## TASK DETAILS
Please restate word for word the lines from the top of the entries through the line that contains "width: 19px;", and do not include any pictures.

Code change snippets:
===============

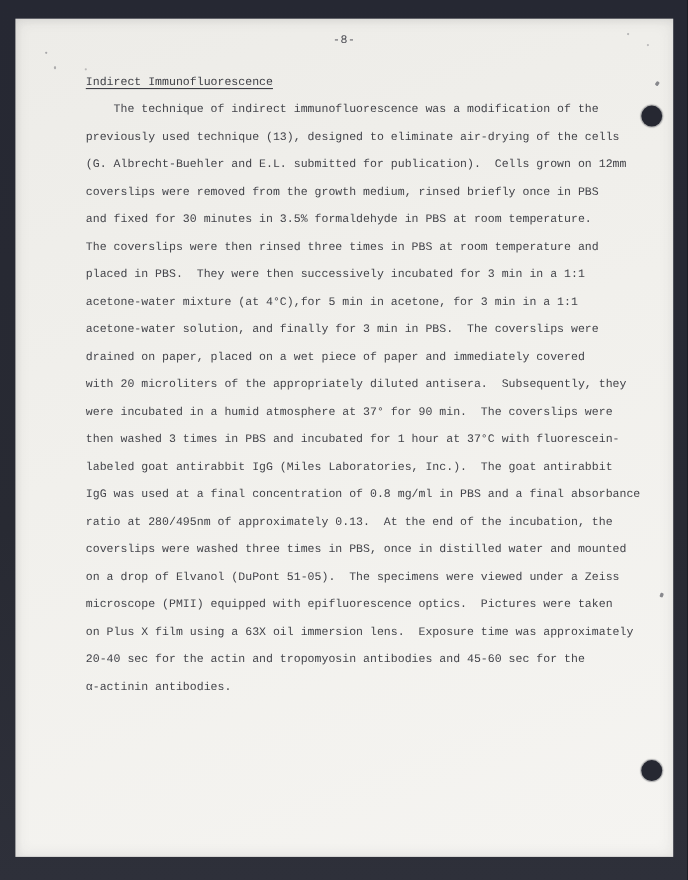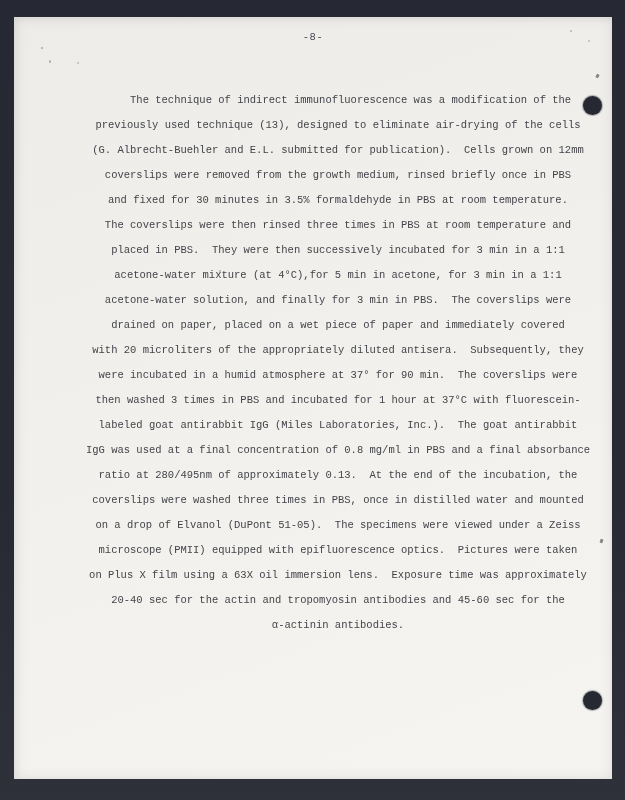--- a/index.html
+++ b/index.html
@@ -51,21 +51,20 @@
     top: 71px;
     left: 64px;
     width: 520px;
     font-size: 10.5px;
     line-height: 25px;
     color: #43444a;
     white-space: pre;
   }
   .body-text .line {
     height: 25px;
-    text-align: center;
   }
   .hole-punch {
     position: absolute;
     width: 19px;
     height: 19px;
     border-radius: 50%;
     background: #262832;
     box-shadow: 0 0 1px 1px rgba(38,40,50,0.35);
   }
   #hole-top { left: 583px; top: 96px; }
@@ -83,20 +82,21 @@
   .s6 { left: 596px; top: 74px;  width: 3px; height: 4px; opacity: .8; border-radius: 1px; transform: rotate(35deg); }
   .s7 { left: 600px; top: 539px; width: 3px; height: 4px; opacity: .8; border-radius: 1px; transform: rotate(20deg); }
   .s8 { left: 205px; top: 253px; width: 2px; height: 2px; opacity: .45; }
 </style>
 </head>
 <body>
 
 <div id="scan">
   <div id="paper">
     <div class="page-number">-8-</div>
+    <div class="heading">Indirect Immunofluorescence</div>
     <div class="body-text"><div class="line">    The technique of indirect immunofluorescence was a modification of the</div><div class="line">previously used technique (13), designed to eliminate air-drying of the cells</div><div class="line">(G. Albrecht-Buehler and E.L. submitted for publication).  Cells grown on 12mm</div><div class="line">coverslips were removed from the growth medium, rinsed briefly once in PBS</div><div class="line">and fixed for 30 minutes in 3.5% formaldehyde in PBS at room temperature.</div><div class="line">The coverslips were then rinsed three times in PBS at room temperature and</div><div class="line">placed in PBS.  They were then successively incubated for 3 min in a 1:1</div><div class="line">acetone-water mixture (at 4°C),for 5 min in acetone, for 3 min in a 1:1</div><div class="line">acetone-water solution, and finally for 3 min in PBS.  The coverslips were</div><div class="line">drained on paper, placed on a wet piece of paper and immediately covered</div><div class="line">with 20 microliters of the appropriately diluted antisera.  Subsequently, they</div><div class="line">were incubated in a humid atmosphere at 37° for 90 min.  The coverslips were</div><div class="line">then washed 3 times in PBS and incubated for 1 hour at 37°C with fluorescein-</div><div class="line">labeled goat antirabbit IgG (Miles Laboratories, Inc.).  The goat antirabbit</div><div class="line">IgG was used at a final concentration of 0.8 mg/ml in PBS and a final absorbance</div><div class="line">ratio at 280/495nm of approximately 0.13.  At the end of the incubation, the</div><div class="line">coverslips were washed three times in PBS, once in distilled water and mounted</div><div class="line">on a drop of Elvanol (DuPont 51-05).  The specimens were viewed under a Zeiss</div><div class="line">microscope (PMII) equipped with epifluorescence optics.  Pictures were taken</div><div class="line">on Plus X film using a 63X oil immersion lens.  Exposure time was approximately</div><div class="line">20-40 sec for the actin and tropomyosin antibodies and 45-60 sec for the</div><div class="line">α-actinin antibodies.</div></div>
     <span class="speck s1"></span>
     <span class="speck s2"></span>
     <span class="speck s3"></span>
     <span class="speck s8"></span>
   </div>
   <span class="speck s4"></span>
   <span class="speck s5"></span>
   <span class="speck s6"></span>
   <span class="speck s7"></span>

===============

## WRITTEN RESPONSE
--- a/index.html
+++ b/index.html
@@ -51,21 +51,20 @@
     top: 71px;
     left: 64px;
     width: 520px;
     font-size: 10.5px;
     line-height: 25px;
     color: #43444a;
     white-space: pre;
   }
   .body-text .line {
     height: 25px;
-    text-align: center;
   }
   .hole-punch {
     position: absolute;
     width: 19px;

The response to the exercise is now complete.